YOUR ASSIGNMENT:
Please set down each of the lines below once more, exactly, omitting all pictures.

Change detection data:
________________________
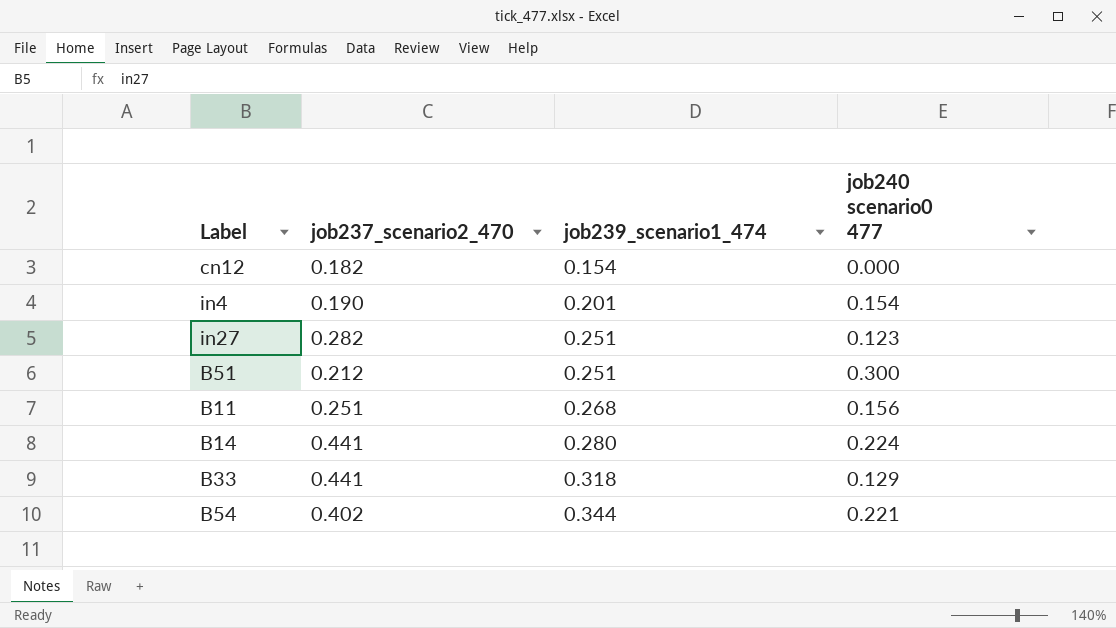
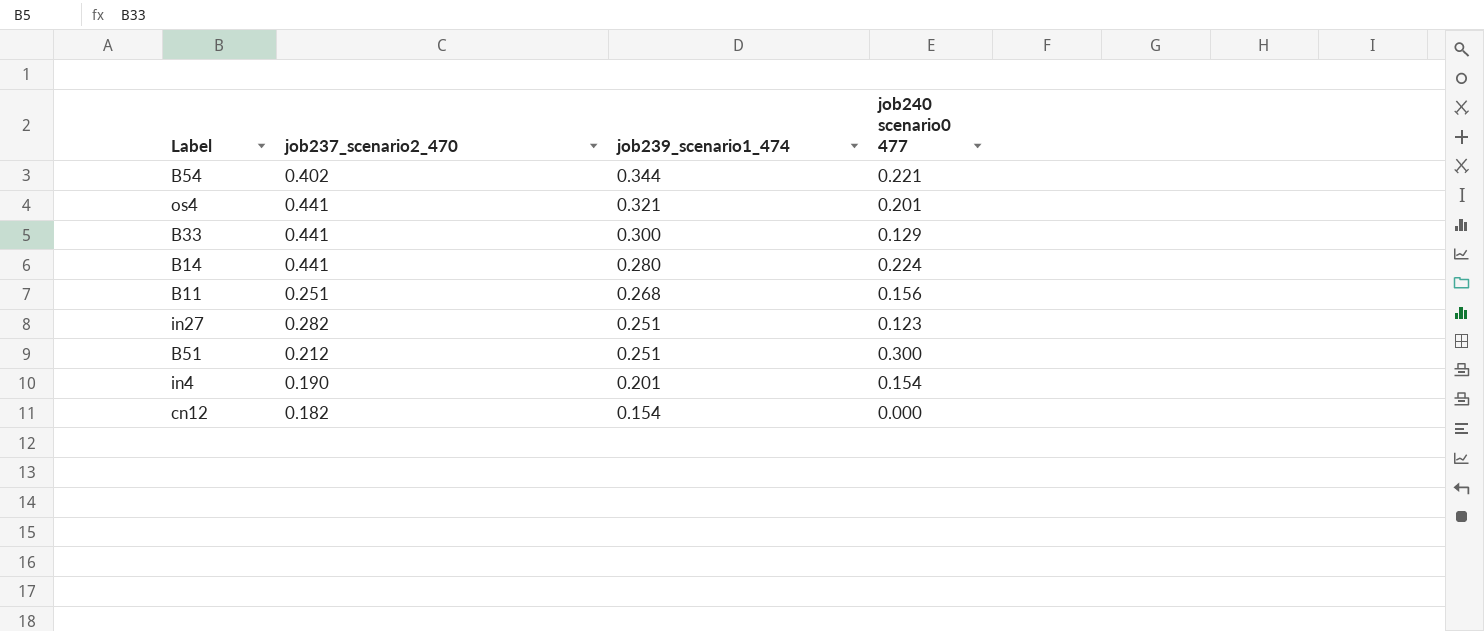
row order: job239_scenario1_474 ascending -> job239_scenario1_474 descending
row os4: none -> 0.441 | 0.321 | 0.201
B33 | job239_scenario1_474: 0.318 -> 0.300

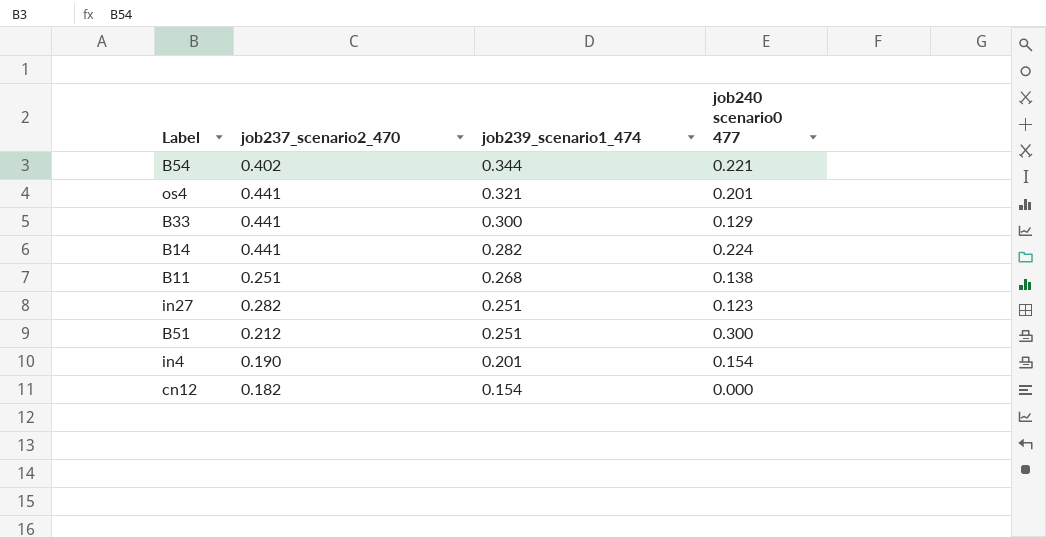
B14 | job239_scenario1_474: 0.280 -> 0.282
B11 | job240 scenario0 477: 0.156 -> 0.138

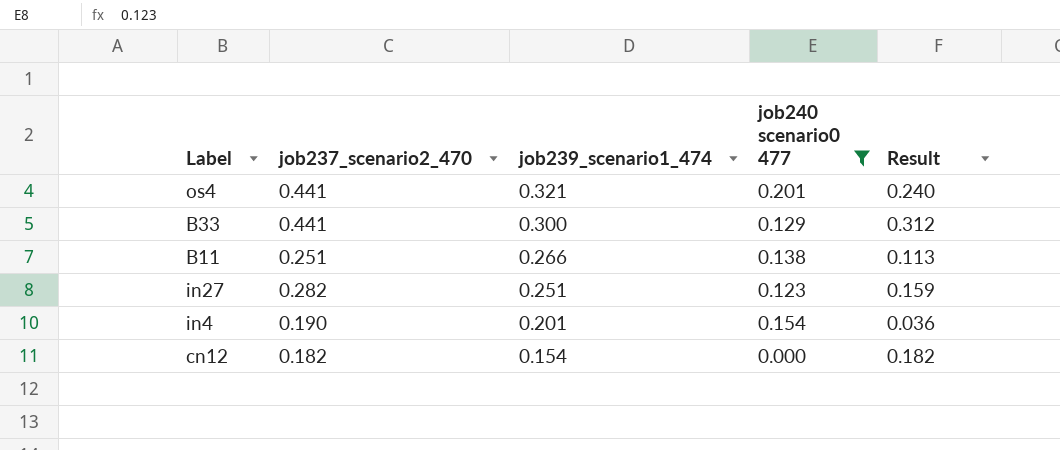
filter: none -> job240 scenario0 477 <= 0.201
column Result | formula: none -> [job237_scenario2_470] - [job240 scenario0 477]
B11 | job239_scenario1_474: 0.268 -> 0.266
________________________
RESULT OF THE EXERCISE:
row order: job239_scenario1_474 ascending -> job239_scenario1_474 descending
row os4: none -> 0.441 | 0.321 | 0.201
B33 | job239_scenario1_474: 0.318 -> 0.300

B14 | job239_scenario1_474: 0.280 -> 0.282
B11 | job240 scenario0 477: 0.156 -> 0.138

filter: none -> job240 scenario0 477 <= 0.201
column Result | formula: none -> [job237_scenario2_470] - [job240 scenario0 477]
B11 | job239_scenario1_474: 0.268 -> 0.266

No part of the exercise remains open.